Thursday, August 17, 2006

Voices, Voices Everywhere...

One hears a lot as an aspiring writer about voice and letting the reader get to know characters through their dialogue. You don’t want your characters to sound alike, whether they are narrating (meaning first person from the character’s POV) or speaking. One book that impressed me greatly in this regard is “House of Sand and Fog”, by Andre Dubus III, published by Vintage Books, 1999.

"House of Sand and Fog" tells the story of two (well, actually three, but the two following are the main characters) people. Colonel Behrani moved his family from Iran to the U.S. in the wake of political violence that threatened their lives. Wealthy in Iran and now almost broke, he uses the last of his savings to buy a house at auction. This house will be the start of a new life of financial independence. Kathy Nicolo is the previous owner of the house, which was mistakenly siezed by the city and put up for sale. Her house, left to her by her father, is one of her sole possessions, and one that helps hang onto her sanity. The story centers around the two characters as they both fight for possession of the house. Of course, the story is much better than I’ve made it sound here (go read it! Oprah even recommends it).

The story is told in the first person, alternating between Kathy’s and the Colonel’s points of view. Dubus distinguishes the voice of the characters by using different language, sentence construction, and word choice. The Colonel’s sections are also told in the present tense, which usually drives me up a wall, but in this case, just added to the tone of those sections. You can flip this book open to any page, read a sentence or two and instantly know who is narrating – the differences are distinct.

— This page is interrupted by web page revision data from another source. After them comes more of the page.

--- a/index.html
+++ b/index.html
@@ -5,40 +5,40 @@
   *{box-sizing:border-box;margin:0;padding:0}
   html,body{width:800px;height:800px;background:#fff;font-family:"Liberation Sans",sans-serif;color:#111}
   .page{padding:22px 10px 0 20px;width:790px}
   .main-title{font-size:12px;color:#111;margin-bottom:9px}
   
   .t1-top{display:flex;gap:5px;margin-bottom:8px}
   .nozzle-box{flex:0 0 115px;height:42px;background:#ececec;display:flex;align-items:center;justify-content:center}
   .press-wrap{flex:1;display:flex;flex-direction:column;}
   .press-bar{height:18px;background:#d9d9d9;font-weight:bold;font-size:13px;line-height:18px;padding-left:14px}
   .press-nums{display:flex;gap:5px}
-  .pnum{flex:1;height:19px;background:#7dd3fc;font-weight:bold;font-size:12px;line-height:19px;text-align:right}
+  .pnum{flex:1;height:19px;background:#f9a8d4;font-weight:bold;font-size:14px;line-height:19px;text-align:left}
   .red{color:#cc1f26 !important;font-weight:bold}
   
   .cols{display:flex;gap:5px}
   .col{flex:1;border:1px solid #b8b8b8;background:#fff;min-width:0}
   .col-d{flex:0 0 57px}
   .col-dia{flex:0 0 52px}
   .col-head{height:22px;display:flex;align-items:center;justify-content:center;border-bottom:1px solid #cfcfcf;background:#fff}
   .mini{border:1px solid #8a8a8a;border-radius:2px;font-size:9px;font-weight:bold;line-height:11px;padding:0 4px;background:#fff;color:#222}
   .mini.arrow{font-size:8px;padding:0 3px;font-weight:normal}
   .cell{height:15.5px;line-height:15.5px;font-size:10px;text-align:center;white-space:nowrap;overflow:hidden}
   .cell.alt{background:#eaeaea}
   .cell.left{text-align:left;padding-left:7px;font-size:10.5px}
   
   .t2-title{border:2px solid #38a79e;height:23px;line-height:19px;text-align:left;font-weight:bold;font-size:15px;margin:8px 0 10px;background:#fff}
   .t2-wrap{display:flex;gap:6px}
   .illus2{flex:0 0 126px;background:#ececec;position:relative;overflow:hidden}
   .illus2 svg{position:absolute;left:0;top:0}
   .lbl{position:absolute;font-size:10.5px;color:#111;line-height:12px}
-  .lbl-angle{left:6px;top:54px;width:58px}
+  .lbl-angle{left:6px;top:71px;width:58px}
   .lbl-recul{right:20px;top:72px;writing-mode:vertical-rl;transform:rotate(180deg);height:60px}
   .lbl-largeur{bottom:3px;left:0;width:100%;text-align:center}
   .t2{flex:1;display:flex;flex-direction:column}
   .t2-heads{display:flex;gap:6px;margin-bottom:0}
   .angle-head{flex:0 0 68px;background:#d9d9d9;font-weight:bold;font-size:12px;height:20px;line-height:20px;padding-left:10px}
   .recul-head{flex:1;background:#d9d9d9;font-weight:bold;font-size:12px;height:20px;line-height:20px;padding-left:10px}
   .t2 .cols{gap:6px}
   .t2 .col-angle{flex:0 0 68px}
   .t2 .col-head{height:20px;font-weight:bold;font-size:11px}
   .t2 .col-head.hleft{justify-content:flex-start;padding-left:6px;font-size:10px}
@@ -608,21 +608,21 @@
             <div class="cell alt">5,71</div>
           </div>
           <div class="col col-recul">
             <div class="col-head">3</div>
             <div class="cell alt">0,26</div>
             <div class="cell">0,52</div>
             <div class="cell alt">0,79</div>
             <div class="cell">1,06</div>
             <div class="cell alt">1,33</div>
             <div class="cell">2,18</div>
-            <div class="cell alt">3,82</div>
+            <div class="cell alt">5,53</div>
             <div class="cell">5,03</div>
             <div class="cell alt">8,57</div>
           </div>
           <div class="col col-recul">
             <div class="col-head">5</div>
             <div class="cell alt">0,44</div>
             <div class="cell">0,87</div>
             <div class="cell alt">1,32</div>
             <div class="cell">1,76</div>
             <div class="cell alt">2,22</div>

For example, here is the Colonel narrating:

“Many summer evenings, instead of sleeping on the sofa in my office, I rest on the carpet near the sliding door of the terrace with my head on a pillow beneath the leaves of the tree plants my Nadi cares for like her own children. Last evening the sky was clear, and sleep came for me as I watched the stars through the screen.

I rise with the first light from the east, and, after a shower and shave and a breakfast of toast and tea, I wake Esmail for his newspaper route. Then I dial the Highway depot and inform them of the summer flu I am suffering.” (pp 23-24, TP edition, 1999)

And here is Kathy narrating:

“My husband got to miss all this, that’s what I kept thinking, that he didn’t have to be around for any of this, and I was stuck at the El Rancho Motel in San Bruno. It was a shitty little one-story L of rooms wedged between an electrical parts warehouse and a truck-stop bar near the 101 Freeway ramp…

…I was dying for a cigarette, which made me even madder because I hadn’t smoked one since a month after Nick left, and I hadn’t craved one in five. So I chewed
gum.” (pp 34, TP edition, 1999)

I highly recommend this book, whether you care about characters’ voices or not.

P.S. TP edition means trade paperback edition - not something else y'all might have been thinking.


Ms. Karen said...

I have found that when I actually think in what I feel my character's voice sounds like,(whether it be a southern drawl or chopped northern rapidfire) it helps me to keep the right sound coming out in my writing.

Oh, that didn't sound right... helps me keep ...helps me ... help...

Julie Doe said...

I know what you mean.

I've been struggling with a short story (OK, well about 8000 words, so not that short). It's currently written in third person from the two main characters' viewpoints. But the story feels flat. After re-reading HoSaF, I'm thinking about revising the story so that it is told from two alternating first person POV's.

The story's theme involves our concept of identity, and one of the characters struggles with hers. I'm wondering if I can show this better through a change in her voice. Hmmm.... We'll see how it turns out.